Gradual    Heb. xi, 5.

He was translated; and he was not found, because God had translated him.
V. For before his translation he had testimony that he pleased God.

Alleluia, alleluia. V. I Macc. ii, 58 While he was full of zeal for the law, he was taken up into heaven. Alleluia.


The continuation of the holy Gospel according to John.    John xxi, 20-24


At that time: Peter turning about, saw that disciple whom Jesus loved following, who also leaned on his breast at supper, and said: Lord, who is he that shall betray thee? Him therefore when Peter had seen, he saith to Jesus: Lord, and what shall this man do? Jesus saith to him: So I will have him to remain till I come, what is it to thee? follow thou me. This saying therefore went abroad among the brethren, that that disciple should not die. And Jesus did not say to him: He should not die; but, So I will have him to remain till I come, what is it to thee? This is that disciple who giveth testimony of these things, and hath written these things; and we know that his testimony is true.


Offertory    Cf. Agg. ii, 24; Apoc. ii, 10b. (Resp. vii. ad Mat., 27 Dec.)

In that day I will take thee up, my servant, and will make thee as a signet in my sight, * For I have chosen thee, saith the Lord. V. Be thou faithful until death: and I will give thee the crown of life. * For I have chosen thee, saith the Lord.


Secret

May our gifts, O Lord, be commended to thy clemency by the prayer of blessed John the apostle and evangelist, whom thou didst take up out of this present life, that he might faithfully intercede before thee for our sins.
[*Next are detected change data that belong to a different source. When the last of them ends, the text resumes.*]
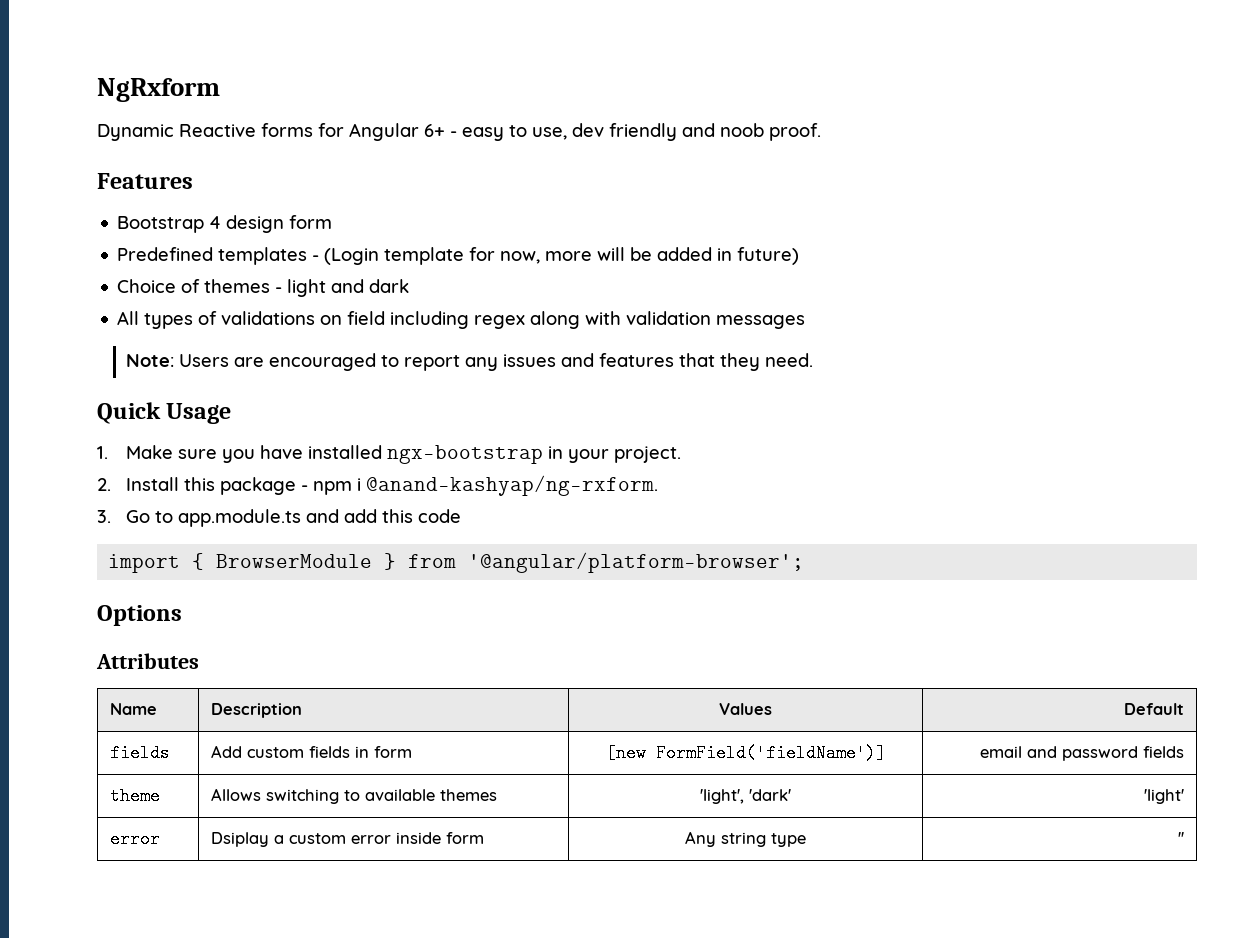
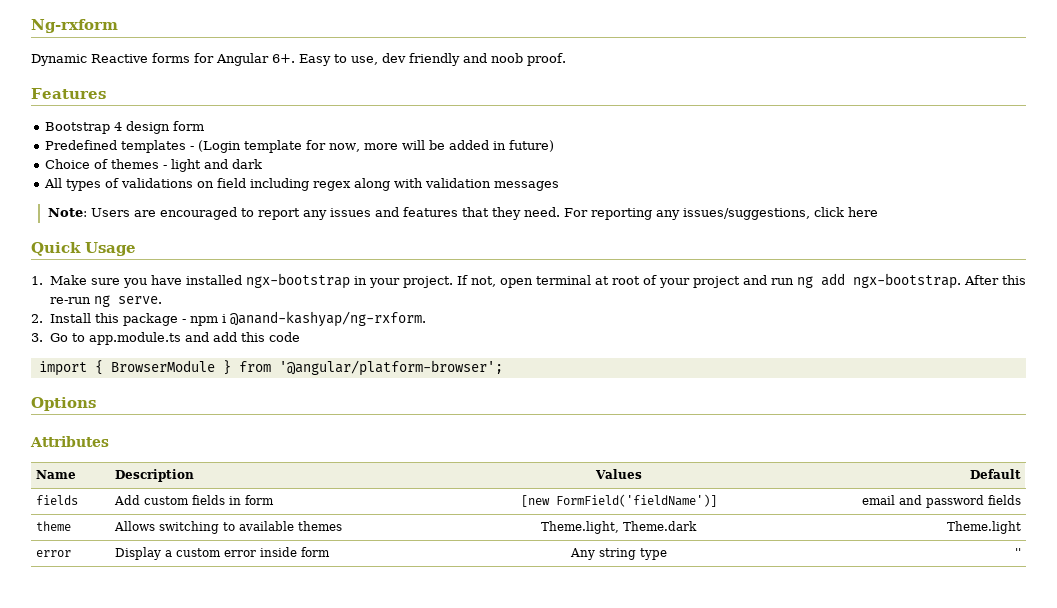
[97,78,220,102] NgRxform -> [31,19,118,33] Ng-rxform
[424,124,504,141] 6+ - easy -> [272,54,331,66] 6+. Easy
(814, 360) none -> [563,207,878,220] For reporting any issues/suggestions, click here
(682, 454) none -> [456,273,1026,289] [49,295,162,307] If not, open terminal at root of your project and run ng add ngx-bootstrap. After this re-run ng serve.
[700,789,791,804] [1143,789,1184,804] 'light', 'dark' | 'light' -> [541,521,697,534] [946,521,1021,534] Theme.light, Theme.dark | Theme.light
[211,832,270,847] Dsiplay -> [115,547,162,560] Display

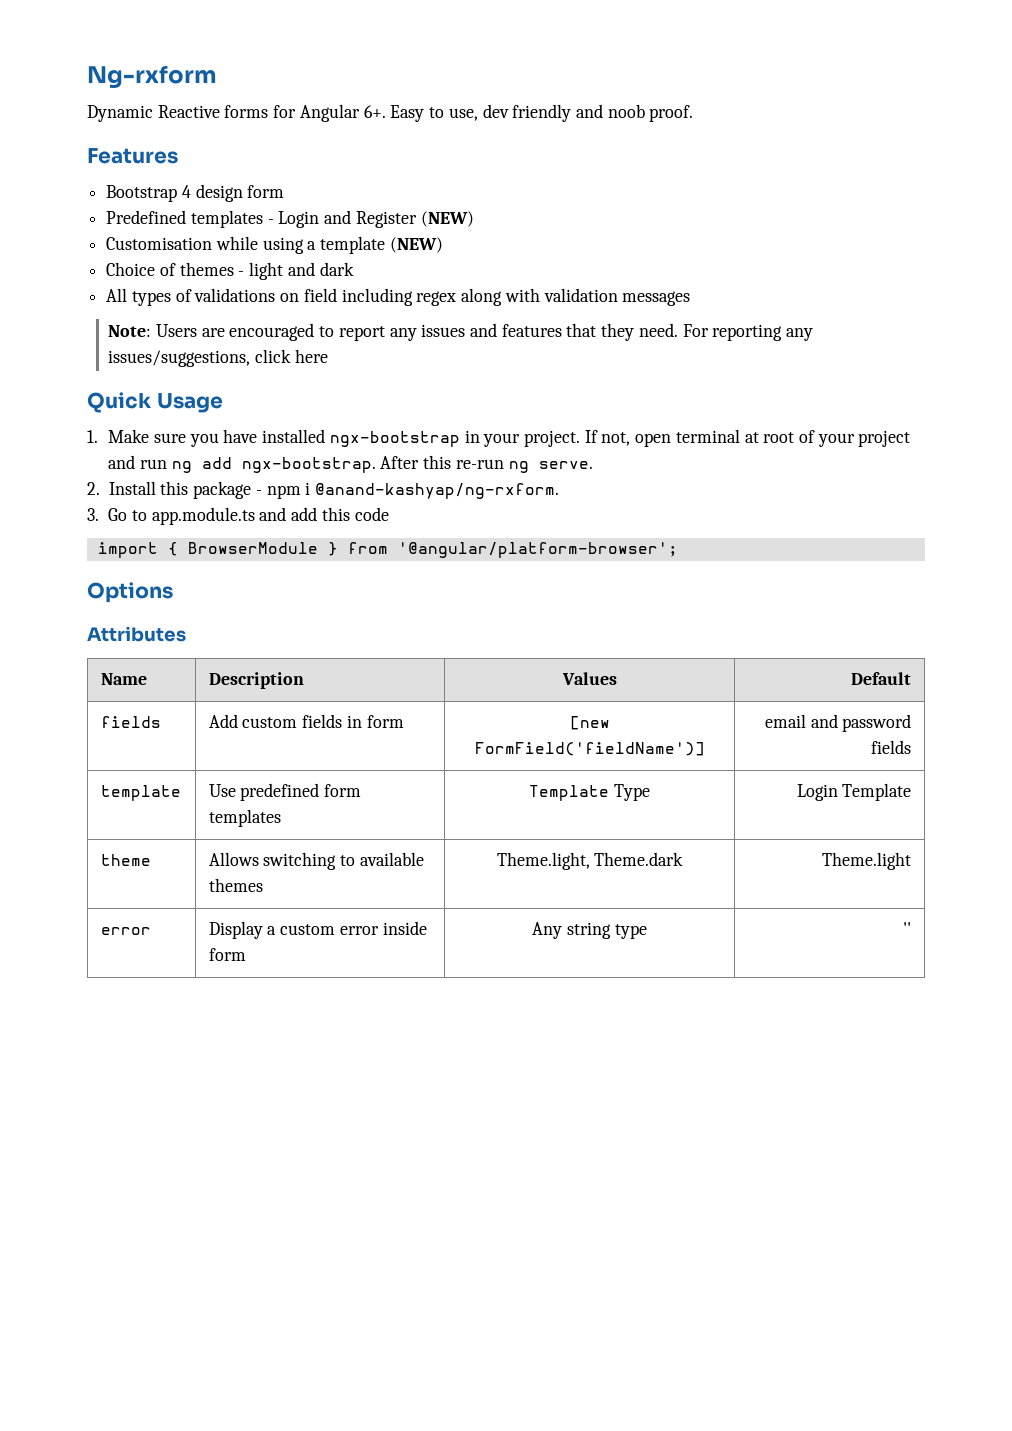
[198,140,555,153] (Login template for now, more will be added in future) -> [278,210,474,228] [106,236,443,254] Login and Register (NEW) // Customisation while using a template (NEW)
(1021, 500) none -> [100,785,181,801] [208,783,362,801] [208,809,281,827] [529,784,650,801] [796,783,912,801] // template | Use predefined form templates | Template Type | Login Template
Through our Lord Jesus Christ, thy Son, who with thee liveth and reigneth in the unity of the Holy Ghost, God, world without end.


Preface of the Apostles 
Communion   Wis. iv, 10.
He pleased God and was beloved, and he was translated.


Postcommunion

Made partakers of the heavenly banquet, we implore thy clemency, O Lord our God, that we, who honour the assumption of blessed John the apostle and evangelist, may be freed through his intercession from all threatening evils. Through our Lord Jesus Christ, thy Son, who with thee liveth and reigneth in the unity of the Holy Ghost, God, world without end.